A property tax lien is a lien or claim for money due to a federal, state, or local government for unpaid and delinquent taxes. For example, the federal government may place a lien on a homeowner’s home or other real property for unpaid federal income taxes, and state and local governments (often counties) may place a lien on real property for unpaid income or property taxes.
The federal, state, or local government entity—also known as a taxing authority—may seek to recover payment for unpaid taxes by forcing the sale of the property on which the lien is placed in the foreclosure process—a process in which the validity of the lien and satisfaction (payment) for the lien is litigated or determined in court.

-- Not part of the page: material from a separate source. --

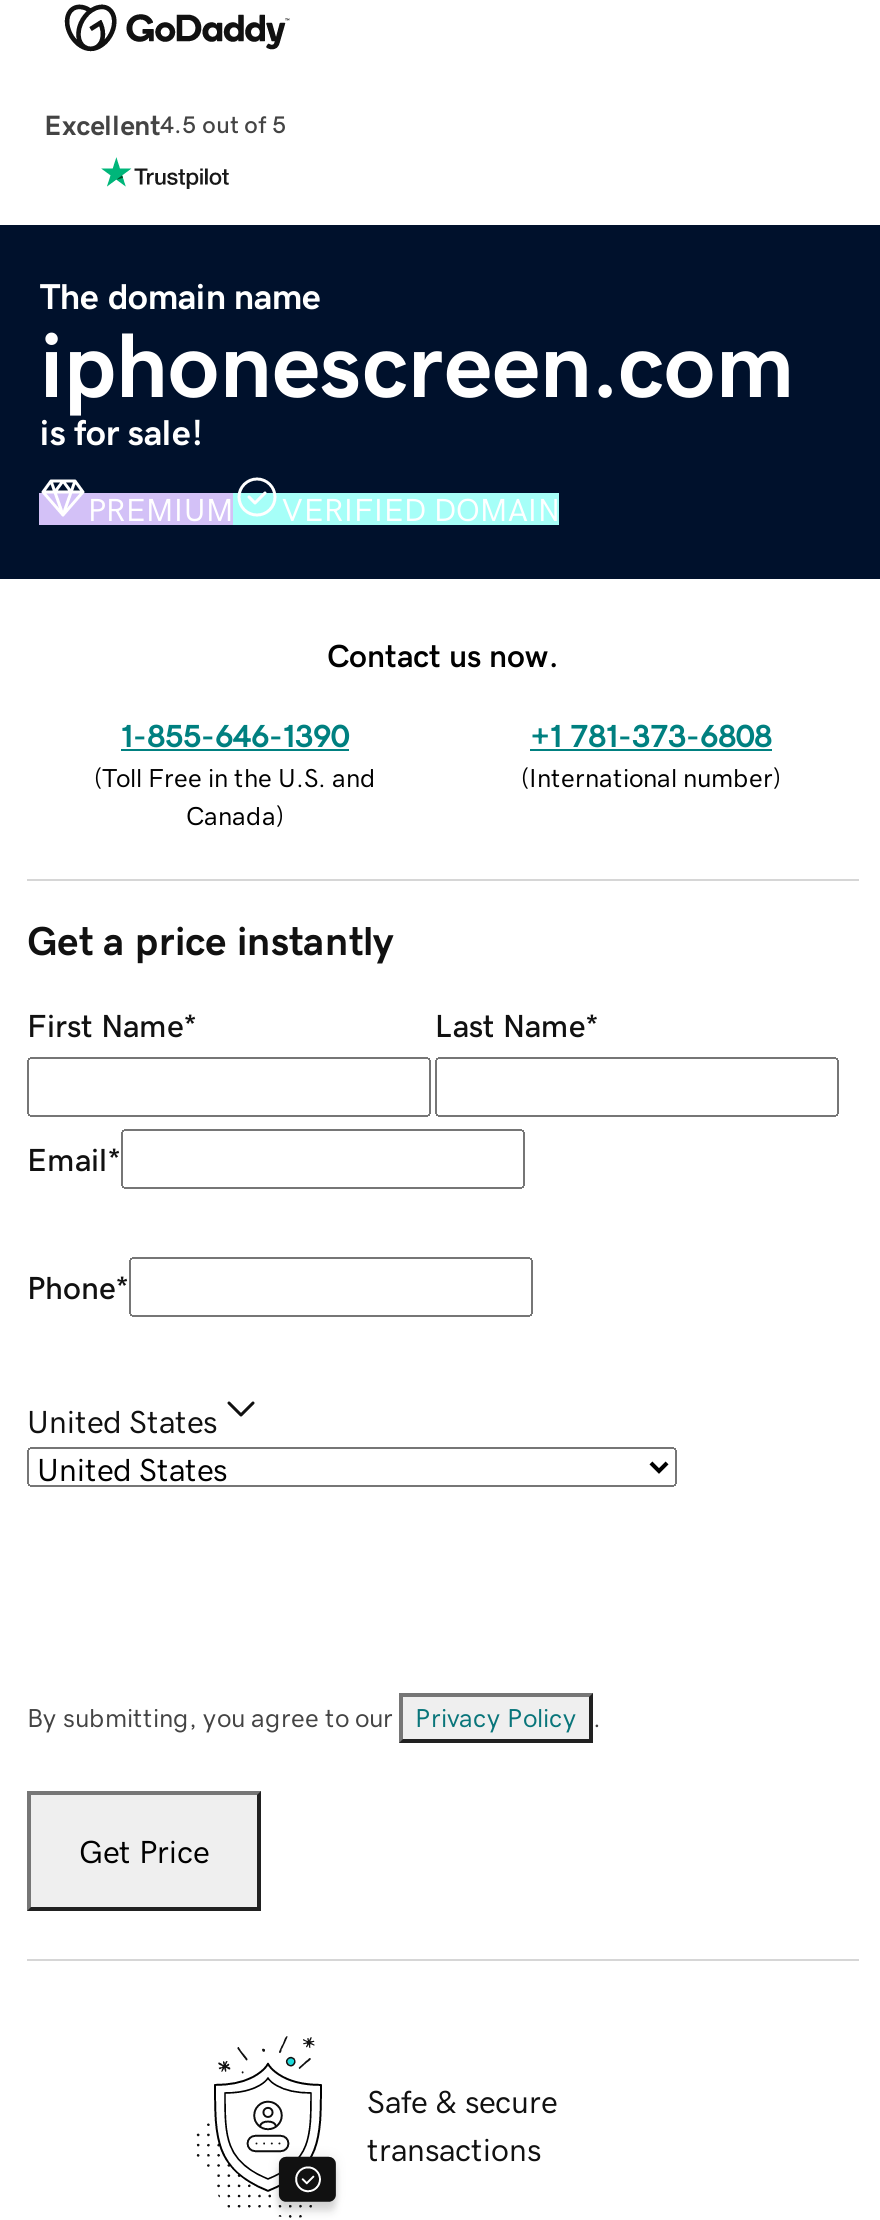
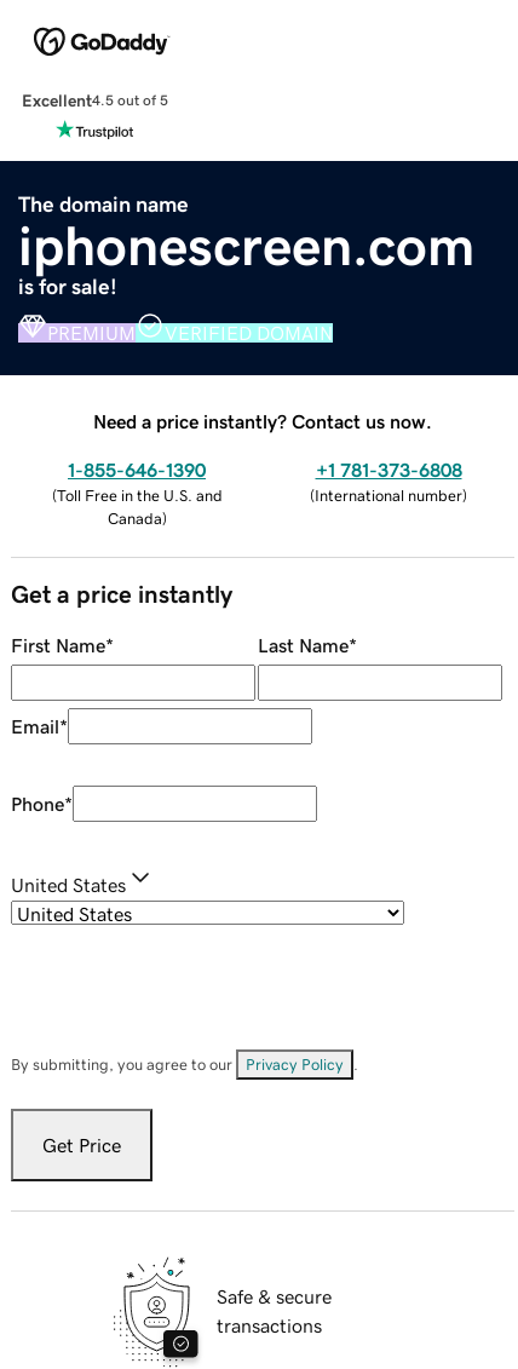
[327,638,559,670] Contact us now. -> [93,411,432,430] Need a price instantly? Contact us now.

In Florida, a property tax lien represents a legal claim against a property for unpaid property taxes. When property taxes are not paid, the county tax collector may issue a tax certificate, which is a lien against the property. This certificate can be sold to investors through a public auction. If the delinquent taxes are not paid within two years, the certificate holder can apply for a tax deed sale, which may result in the property being sold at a public auction. The process for enforcing tax liens and conducting sales is governed by Florida statutes, particularly Chapter 197. The foreclosure process for property tax liens in Florida involves a court proceeding to ensure the lien's validity and to determine the payment for the lien. If the court approves the foreclosure, the property can be sold to satisfy the debt. Federal tax liens for unpaid income taxes can also be placed on real property, and these liens take priority over most other liens, including those for state and local taxes.